My excitement goes beyond 90s nostalgia and Twin Peaks fangirling, though. It simply excites my brain in a way that great, flawed yet rich works of art do. The show is a fascinating object of contemplation on a lot of levels in terms of art and cultural history. There’s the sheer craft and mastery of David Lynch’s filmmaking — he’s helming all episodes of the series and the result is a sometimes frustrating but often riveting sense of vision and intention behind every moment. The command of camera movement, the beautiful, subtle yet effective sound and music, the disturbing dark visuals leavened with moments of ironically square humor — it’s all there, and all pretty much cranked up to the max.

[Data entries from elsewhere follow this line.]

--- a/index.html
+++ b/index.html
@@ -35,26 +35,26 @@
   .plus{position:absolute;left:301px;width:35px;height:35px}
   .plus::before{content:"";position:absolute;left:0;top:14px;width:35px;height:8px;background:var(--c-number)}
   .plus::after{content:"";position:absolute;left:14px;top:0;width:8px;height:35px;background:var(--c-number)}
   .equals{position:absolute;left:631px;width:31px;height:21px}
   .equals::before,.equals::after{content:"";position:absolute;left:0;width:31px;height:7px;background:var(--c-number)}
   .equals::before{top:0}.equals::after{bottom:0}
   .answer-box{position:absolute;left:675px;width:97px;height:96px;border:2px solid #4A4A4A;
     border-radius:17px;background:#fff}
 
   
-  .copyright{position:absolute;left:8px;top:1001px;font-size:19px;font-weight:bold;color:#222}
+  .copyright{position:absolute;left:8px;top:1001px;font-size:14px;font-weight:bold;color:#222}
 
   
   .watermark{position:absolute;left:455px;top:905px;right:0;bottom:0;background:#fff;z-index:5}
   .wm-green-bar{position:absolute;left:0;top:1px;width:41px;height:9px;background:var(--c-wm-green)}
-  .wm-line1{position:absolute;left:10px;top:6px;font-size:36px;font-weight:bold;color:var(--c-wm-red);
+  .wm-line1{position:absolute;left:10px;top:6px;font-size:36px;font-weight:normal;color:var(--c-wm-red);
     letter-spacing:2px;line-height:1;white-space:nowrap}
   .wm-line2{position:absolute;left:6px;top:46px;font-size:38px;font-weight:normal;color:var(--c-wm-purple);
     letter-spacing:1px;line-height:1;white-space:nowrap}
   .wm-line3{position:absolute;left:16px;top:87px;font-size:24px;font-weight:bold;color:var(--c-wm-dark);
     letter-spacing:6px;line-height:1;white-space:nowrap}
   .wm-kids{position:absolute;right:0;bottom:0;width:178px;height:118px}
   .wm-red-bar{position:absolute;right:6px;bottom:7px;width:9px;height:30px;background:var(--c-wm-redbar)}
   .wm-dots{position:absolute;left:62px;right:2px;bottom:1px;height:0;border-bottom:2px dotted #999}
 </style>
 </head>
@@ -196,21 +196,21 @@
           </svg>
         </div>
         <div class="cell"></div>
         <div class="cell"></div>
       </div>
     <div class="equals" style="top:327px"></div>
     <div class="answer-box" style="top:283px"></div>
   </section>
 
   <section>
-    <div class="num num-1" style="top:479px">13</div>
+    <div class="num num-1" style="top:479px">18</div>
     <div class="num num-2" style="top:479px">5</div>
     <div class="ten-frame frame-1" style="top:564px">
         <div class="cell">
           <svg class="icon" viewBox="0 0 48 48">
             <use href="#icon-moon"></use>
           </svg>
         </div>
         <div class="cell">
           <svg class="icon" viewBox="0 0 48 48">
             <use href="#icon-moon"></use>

As a Lynch fan, I really do have to blab about where this new series fits into his work as a whole. If you carefully consider Lynch’s filmography, the original ‘Twin Peaks’ was definitely rich emotional and storytelling territory for Lynch at that point — like in ‘Blue Velvet,’ it’s a placid surface but with a seething underlayer of corruption, abuse, pain and trauma underneath, but with a much more expanded sense of mythology. But considering the TV show purely visually, he’s still finding and refining his visual signatures. But then I rewatched ‘Twin Peaks: Fire Walk With Me’ and was struck by how, visually, it felt like almost a rough draft of the visual work in ‘Mulholland Drive,’ which to me is Lynch’s masterwork. The film prequel didn’t just take advantage of the lack of TV standards and practices to amp up the violence and sex (though it did, big time.) Lynch also opened up the film language he used, making for a bleak, despairing yet still emotionally gripping story about what is essentially a story about incest and abuse. Their woozy, disembodied push-ins, the hallucinogenic montages — they all showed the disintegration and psychic violence that came about from the bodily violence Laura Palmer experienced, and these were elements of the ‘Twin Peaks’ mythology that were subsumed by the TV series’ relative tameness, not to mention its fancies of quirk and irony.

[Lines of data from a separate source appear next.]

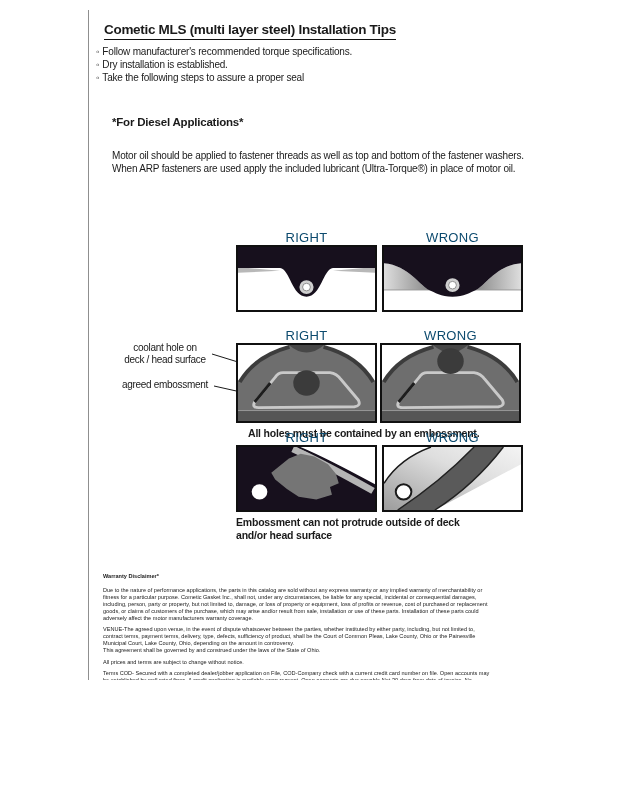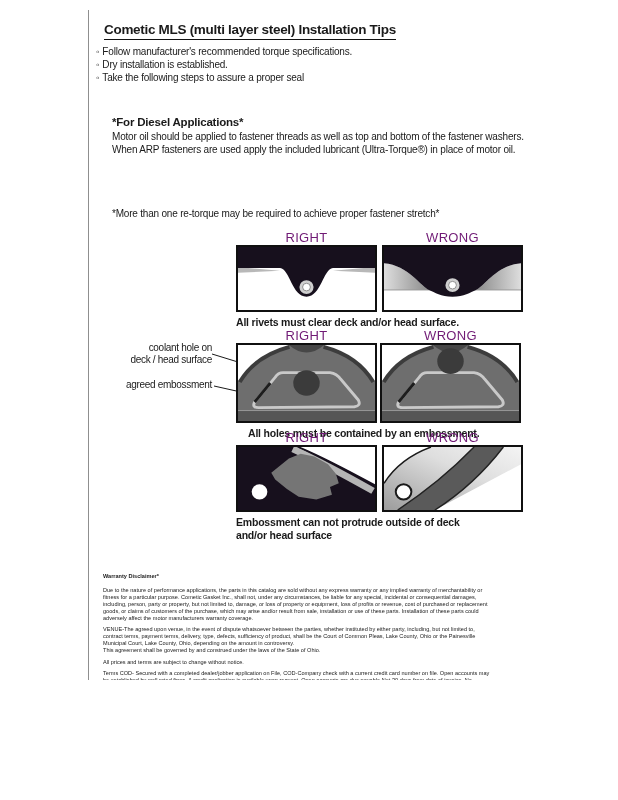--- a/index.html
+++ b/index.html
@@ -10,35 +10,35 @@
   .title{left:104px;top:22px;font-size:13.5px;font-weight:bold;letter-spacing:-0.3px;
          border-bottom:1.5px solid #111;padding-bottom:2px;}
   .body{font-size:10px;letter-spacing:-0.2px;line-height:13px;}
   .bullet{left:96px;}
   .bullet::before{content:"\25E6";margin-right:3px;}
   .sub{left:124px;}
   .sub::before{content:"\2022";margin-right:3px;}
   .b0{top:45px}.b1{top:58px}.b2{top:71px}.s0{top:84px}.s1{top:97px}
   .dheading{left:112px;top:116px;font-size:11.5px;font-weight:bold;letter-spacing:-0.2px;}
   .para{left:112px;white-space:pre-line;}
-  .p1{top:130px}.p2{top:165px}.p3{top:207px}
-  .dlabel{width:141px;text-align:center;font-size:13px;letter-spacing:0.3px;color:#701a75;}
+  .p1{top:149px}.p2{top:165px}.p3{top:207px}
+  .dlabel{width:141px;text-align:center;font-size:13px;letter-spacing:0.3px;color:#0c4a6e;}
   .r1,.r3{left:236px}.w1,.w3{left:382px}.r2{left:236px}.w2{left:380px}
   .r1,.w1{top:230px}.r2,.w2{top:328px}.r3,.w3{top:430px}
   .panel{width:137px;height:63px;border:2px solid #101010;background:#fff;}
   .tall{height:76px;}
   .pr1{left:236px;top:245px}.pw1{left:382px;top:245px}
   .pr2{left:236px;top:343px}.pw2{left:380px;top:343px}
   .pr3{left:236px;top:445px}.pw3{left:382px;top:445px}
   .panel svg{display:block;width:100%;height:100%;}
   .caption{font-size:10.5px;font-weight:bold;letter-spacing:-0.2px;line-height:12.5px;}
   .c1{left:236px;top:316px}
   .c2{left:248px;top:427px}
   .c3{left:236px;top:516px;width:230px;white-space:pre-line;}
-  .ptr-label{width:94px;text-align:right;font-size:10px;line-height:12px;
+  .ptr-label{width:94px;text-align:center;font-size:10px;line-height:12px;
              letter-spacing:-0.3px;white-space:pre-line;}
   .l1{left:118px;top:342px}.l2{left:118px;top:379px}
   .ptr-svg{left:205px;top:348px;}
   .fineprint{left:103px;top:573px;width:745px;transform:scale(0.557);
              transform-origin:0 0;font-size:10px;line-height:12.6px;color:#222;}
   .fineprint .fp{white-space:pre-line;margin:0 0 8px 0;}
   .fineprint .fh{font-weight:bold;margin:0 0 12px 0;}
   .footer{left:387px;top:757px;font-size:14.5px;letter-spacing:0.2px;color:#111;}
 </style>
 </head>
@@ -50,21 +50,20 @@
 
   <div class="abs title">Cometic MLS (multi layer steel) Installation Tips</div>
 
   <div class="abs body bullet b0">Follow manufacturer's recommended torque specifications.</div>
   <div class="abs body bullet b1">Dry installation is established.</div>
   <div class="abs body bullet b2">Take the following steps to assure a proper seal</div>
 
   <div class="abs dheading">*For Diesel Applications*</div>
   <div class="abs body para p1">Motor oil should be applied to fastener threads as well as top and bottom of the fastener washers.
 When ARP fasteners are used apply the included lubricant (Ultra-Torque®) in place of motor oil.</div>
-  <div class="abs body para p3">*More than one re-torque may be required to achieve proper fastener stretch*</div>
 
   <div class="abs dlabel r1">RIGHT</div>
   <div class="abs dlabel w1">WRONG</div>
 
   <div class="abs panel pr1">
     <svg viewBox="0 0 140 66" preserveAspectRatio="none">
       <rect x="0" y="0" width="140" height="66" fill="#ffffff"></rect>
       <polygon points="0,21 43,25 0,27" fill="#b8b8b8"></polygon>
       <polygon points="140,21 97,25 140,27" fill="#b8b8b8"></polygon>
       <path d="M0,0 H140 V22 H97 C87,23 85,52 70,52 C55,52 53,23 43,22 H0 Z" fill="#17101d"></path>
@@ -86,21 +85,20 @@
       </defs>
       <rect x="0" y="0" width="140" height="66" fill="#ffffff"></rect>
       <path d="M0,17 C25,19 38,42 46,45 L0,45 Z" fill="url(#g1l)"></path>
       <path d="M140,17 C115,19 102,42 94,45 L140,45 Z" fill="url(#g1r)"></path>
       <line x1="0" y1="45" x2="140" y2="45" stroke="#999999" stroke-width="1"></line>
       <path d="M0,0 H140 V17 C115,19 102,42 94,45 C88,47.5 82,52 70,52 C58,52 52,47.5 46,45 C38,42 25,19 0,17 Z" fill="#17101d"></path>
       <circle cx="70" cy="40" r="8" fill="#cfcfcf" stroke="#17101d" stroke-width="1.5"></circle>
       <circle cx="70" cy="40" r="4" fill="#ffffff" stroke="#8a8a8a" stroke-width="1"></circle>
     </svg>
   </div>
-  <div class="abs caption c1">All rivets must clear deck and/or head surface.</div>
 
   <div class="abs dlabel r2">RIGHT</div>
   <div class="abs dlabel w2">WRONG</div>
 
   <div class="abs ptr-label l1">coolant hole on
 deck / head surface</div>
   <div class="abs ptr-label l2">agreed embossment</div>
   <svg class="abs ptr-svg" width="110" height="60">
     <line x1="7" y1="6" x2="101" y2="35" stroke="#1a1a1a" stroke-width="1"></line>
     <line x1="9" y1="38" x2="67" y2="51" stroke="#1a1a1a" stroke-width="1"></line>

Interestingly, this new show feels to me like taking the powers of craft that Lynch showed in ‘Mulholland Drive’ — not to mention his own experiments in painting and video art — and revisiting some of his most fertile storytelling material. It’s a damn powerful combination. Essentially, he has the visual prowess and mastery to match this particular story universe — the scale of his ability fits the scale of his storytelling ambitions, which is always an exciting thing to see in any artist. It’s this amazing spiral for Lynch, and he’s finally marrying his mature gifts as a filmmaker with the most resonant characters, settings and concerns of his career. And all in what’s essentially an 18-hour movie as well!

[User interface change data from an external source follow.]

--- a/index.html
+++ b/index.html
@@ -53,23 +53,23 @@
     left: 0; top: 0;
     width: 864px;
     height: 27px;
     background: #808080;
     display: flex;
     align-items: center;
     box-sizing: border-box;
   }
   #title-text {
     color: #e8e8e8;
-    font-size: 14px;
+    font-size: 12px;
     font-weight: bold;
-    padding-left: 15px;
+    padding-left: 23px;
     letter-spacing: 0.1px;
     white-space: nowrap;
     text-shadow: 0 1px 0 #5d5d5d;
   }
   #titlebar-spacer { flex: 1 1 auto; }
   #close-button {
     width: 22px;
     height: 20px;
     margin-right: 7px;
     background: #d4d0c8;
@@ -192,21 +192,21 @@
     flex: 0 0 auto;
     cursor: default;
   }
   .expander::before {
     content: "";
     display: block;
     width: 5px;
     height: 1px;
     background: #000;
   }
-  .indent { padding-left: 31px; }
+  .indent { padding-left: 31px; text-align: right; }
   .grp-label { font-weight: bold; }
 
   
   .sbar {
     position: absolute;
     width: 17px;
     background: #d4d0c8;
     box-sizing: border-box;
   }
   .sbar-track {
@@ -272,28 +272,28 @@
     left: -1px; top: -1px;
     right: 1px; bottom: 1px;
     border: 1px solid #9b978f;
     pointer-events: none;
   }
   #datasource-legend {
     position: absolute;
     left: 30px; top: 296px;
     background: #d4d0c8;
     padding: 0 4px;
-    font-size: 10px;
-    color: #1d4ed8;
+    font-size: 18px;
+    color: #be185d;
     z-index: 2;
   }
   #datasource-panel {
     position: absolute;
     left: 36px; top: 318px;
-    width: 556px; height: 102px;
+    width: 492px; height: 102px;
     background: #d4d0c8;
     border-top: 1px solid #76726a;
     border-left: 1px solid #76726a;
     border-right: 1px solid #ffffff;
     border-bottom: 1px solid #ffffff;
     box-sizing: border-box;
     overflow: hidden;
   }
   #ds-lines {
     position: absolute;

I have so many other nerd things to discuss about the new ‘Twin Peaks,’ like where it sits in the history of television, and I’m dying to geek out on the brilliant sound design. (I love how record scratches begin each section into the Black Lodge, for instance.) I’m sure there will be an instance of each Friday Five where I mention something, because that’s how much of a nerd I am. So…stay tuned?

+ Okay, if you’re aren’t Twin Peaking along with me, I’ll just mention here that I’m very excited about the dress that I’m wearing today. As I mentioned last week, I bought a bunch of Victoria Beckham for Target items on sale, including this white-and-pink patterned shift. I love this dress in particular because it reminds me of something my mother would’ve worn when she was younger — in fact, the whole collection kind of has that vibe for me in a way. (Must be all the nods to mod fashion.) It’s funny because I had written off a lot of fashion collabos over the years, but I found this one to be resonant for me because of the way it told a story of childhood enchantment through clothing. A lot of my early imagination and sense of beauty was inspired directly from my mother’s clothing — she loved florals, colors, clean lines — and often I wonder if how I dress will linger in my son’s memory when he gets older. It’s definitely an interesting way to think about fashion, and something I’m just beginning to explore.